The move is expected to reignite concerns about potential job losses and further changes to how health services are provided.

There has already been anger over the downgrading of the consultant-led maternity unit at Eastbourne District General Hospital and sending pregnant women in need of urgent treatment to the Conquest Hospital in St Leonards instead.

Other changes have included transferring emergency and urgent general and orthopaedic surgery from Eastbourne to St Leonards.

All NHS organisations are required to save a certain amount of their budget every year, but East Sussex also has a history of overspending which needs to be addressed to get the county's health economy back on track.

The county's three clinical commissioning groups (CCGs) are responsible for managing the county's health budget.

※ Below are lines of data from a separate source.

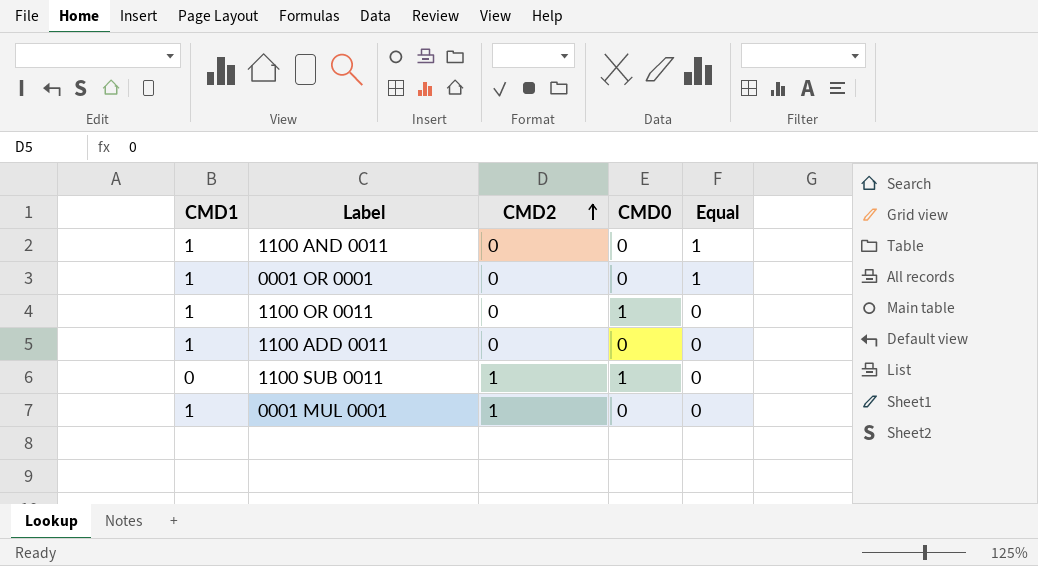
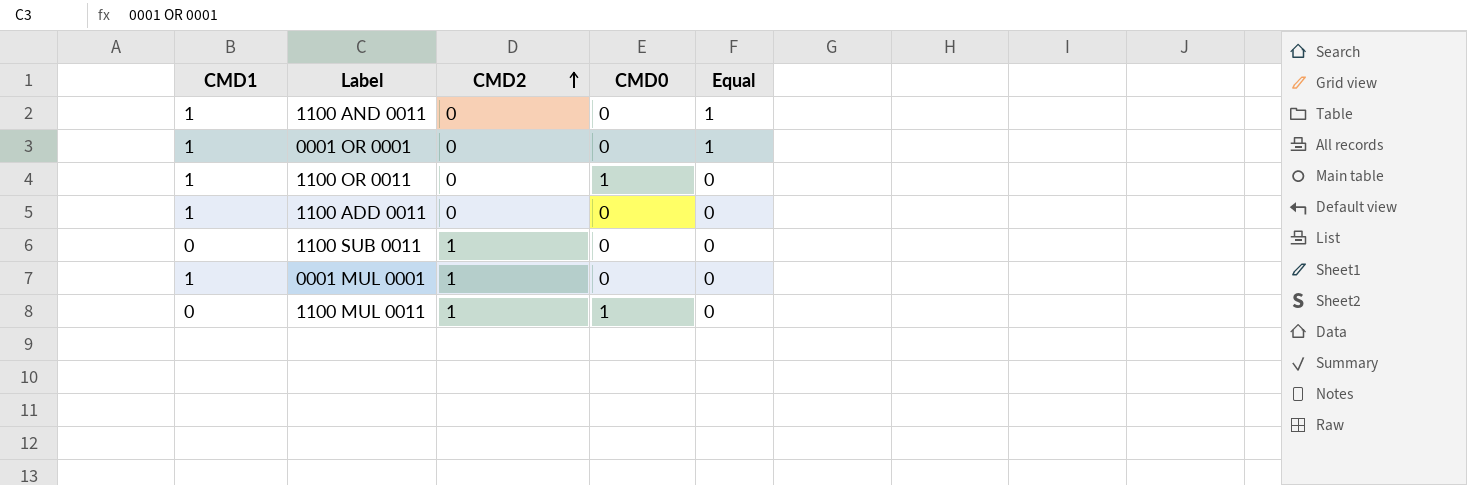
1100 SUB 0011 | CMD0: 1 -> 0
row 1100 MUL 0011: none -> 0 | 1 | 1 | 0

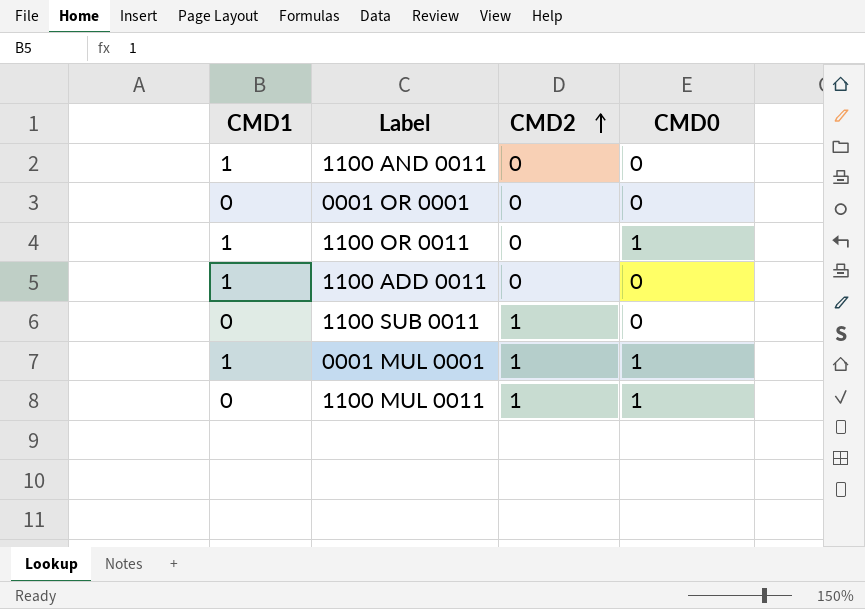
column Equal | position: 5 -> none
0001 OR 0001 | CMD1: 1 -> 0
0001 MUL 0001 | CMD0: 0 -> 1

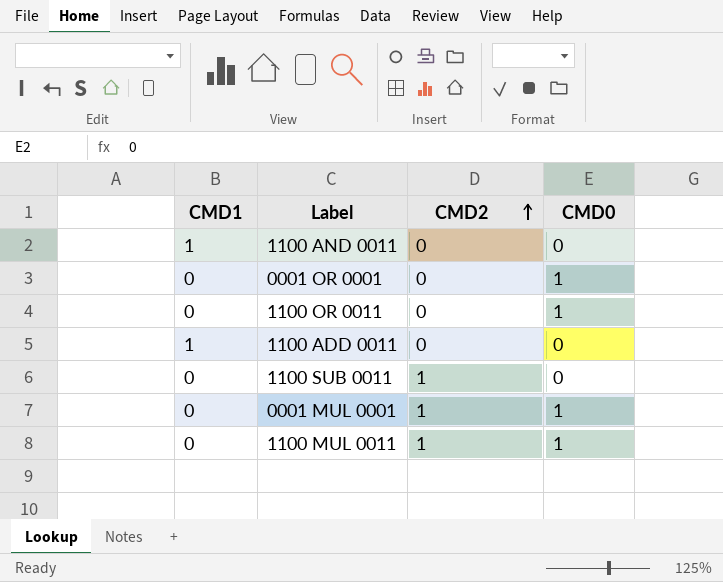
0001 OR 0001 | CMD0: 0 -> 1
1100 OR 0011 | CMD1: 1 -> 0
0001 MUL 0001 | CMD1: 1 -> 0

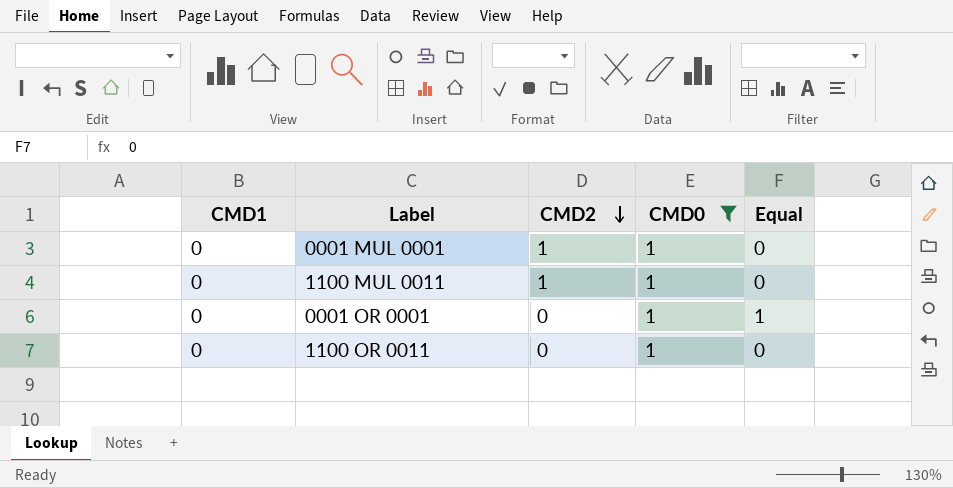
filter: none -> CMD0 = 1
row order: CMD2 ascending -> CMD2 descending
column Equal | position: none -> 5

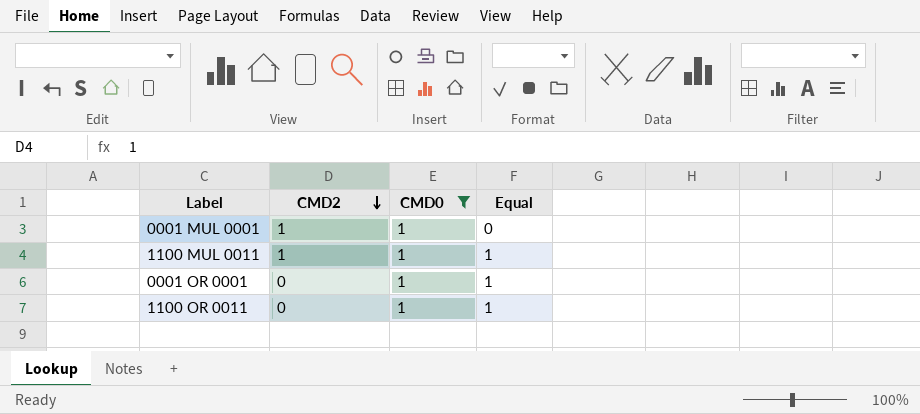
column CMD1 | position: 1 -> none
1100 MUL 0011 | Equal: 0 -> 1
1100 OR 0011 | Equal: 0 -> 1

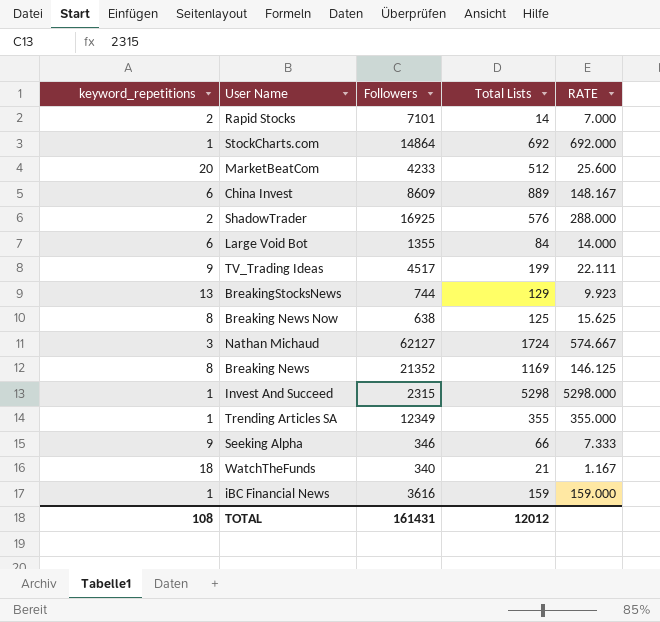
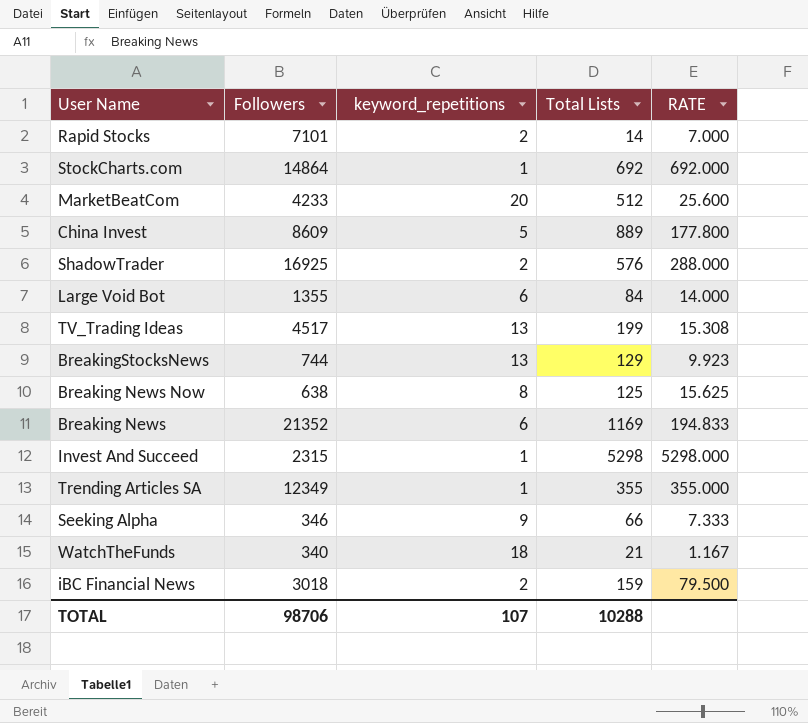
column keyword_repetitions | position: 1 -> 3
row Nathan Michaud: 3 | 62127 | 1724 | 574.667 -> none
China Invest | keyword_repetitions: 6 -> 5
China Invest | RATE: 148.167 -> 177.800
TV_Trading Ideas | keyword_repetitions: 9 -> 13
TV_Trading Ideas | RATE: 22.111 -> 15.308
Breaking News | keyword_repetitions: 8 -> 6
Breaking News | RATE: 146.125 -> 194.833
iBC Financial News | Followers: 3616 -> 3018
iBC Financial News | keyword_repetitions: 1 -> 2
iBC Financial News | RATE: 159.000 -> 79.500
TOTAL | Followers: 161431 -> 98706
TOTAL | keyword_repetitions: 108 -> 107
TOTAL | Total Lists: 12012 -> 10288

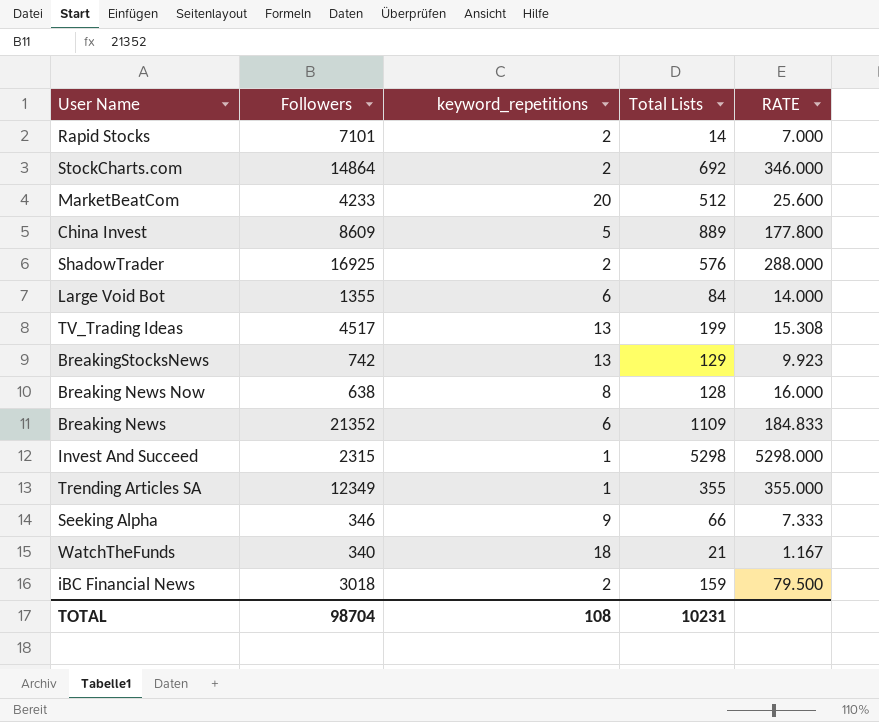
StockCharts.com | keyword_repetitions: 1 -> 2
StockCharts.com | RATE: 692.000 -> 346.000
BreakingStocksNews | Followers: 744 -> 742
Breaking News Now | Total Lists: 125 -> 128
Breaking News Now | RATE: 15.625 -> 16.000
Breaking News | Total Lists: 1169 -> 1109
Breaking News | RATE: 194.833 -> 184.833
TOTAL | Followers: 98706 -> 98704
TOTAL | keyword_repetitions: 107 -> 108
TOTAL | Total Lists: 10288 -> 10231

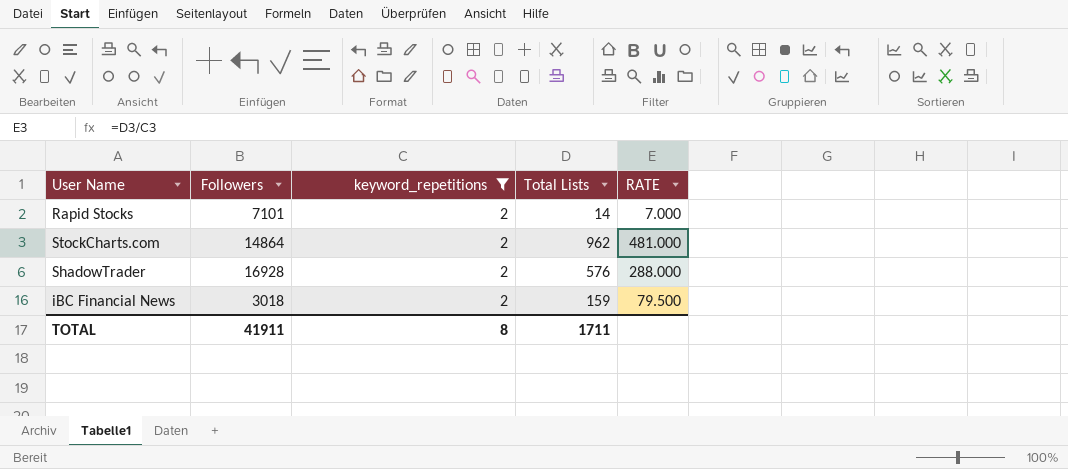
filter: none -> keyword_repetitions = 2
StockCharts.com | Total Lists: 692 -> 962
StockCharts.com | RATE: 346.000 -> 481.000
ShadowTrader | Followers: 16925 -> 16928
TOTAL | Followers: 98704 -> 41911
TOTAL | keyword_repetitions: 108 -> 8
TOTAL | Total Lists: 10231 -> 1711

They will be working with the county council and NHS providers including East Sussex Healthcare NHS Trust to draw up plans for the next five years.

Extra support and advice will come from a specially appointed advisor who will be brought in at the end of this month Independent regulator Monitor, NHS England and the NHS Trust Development Authority will be paying for the advisor and associated projects.

A spokesperson for the three CCGs said: “The scale of the challenge is |vast.

“We will need to consider how we can deliver currently-unsustainable local services in a fundamentally different way, to provide better care for patients and better value for money.

“This will inevitably involve making bold changes to local services and some difficult decisions over the next few years.

“We cannot do this alone. This is an opportunity for us to work with our partners and with our communities to design local NHS services that meet the needs and priorities of local people.”

Darren Grayson, East Sussex Healthcare NHS Trust’s chief executive, said: “We will work in partnership with our commissioners and whoever is appointed to provide support to ensure we develop fully aligned and sustainable commissioning and provider plans for the next five years that build on the service improvements already implemented.”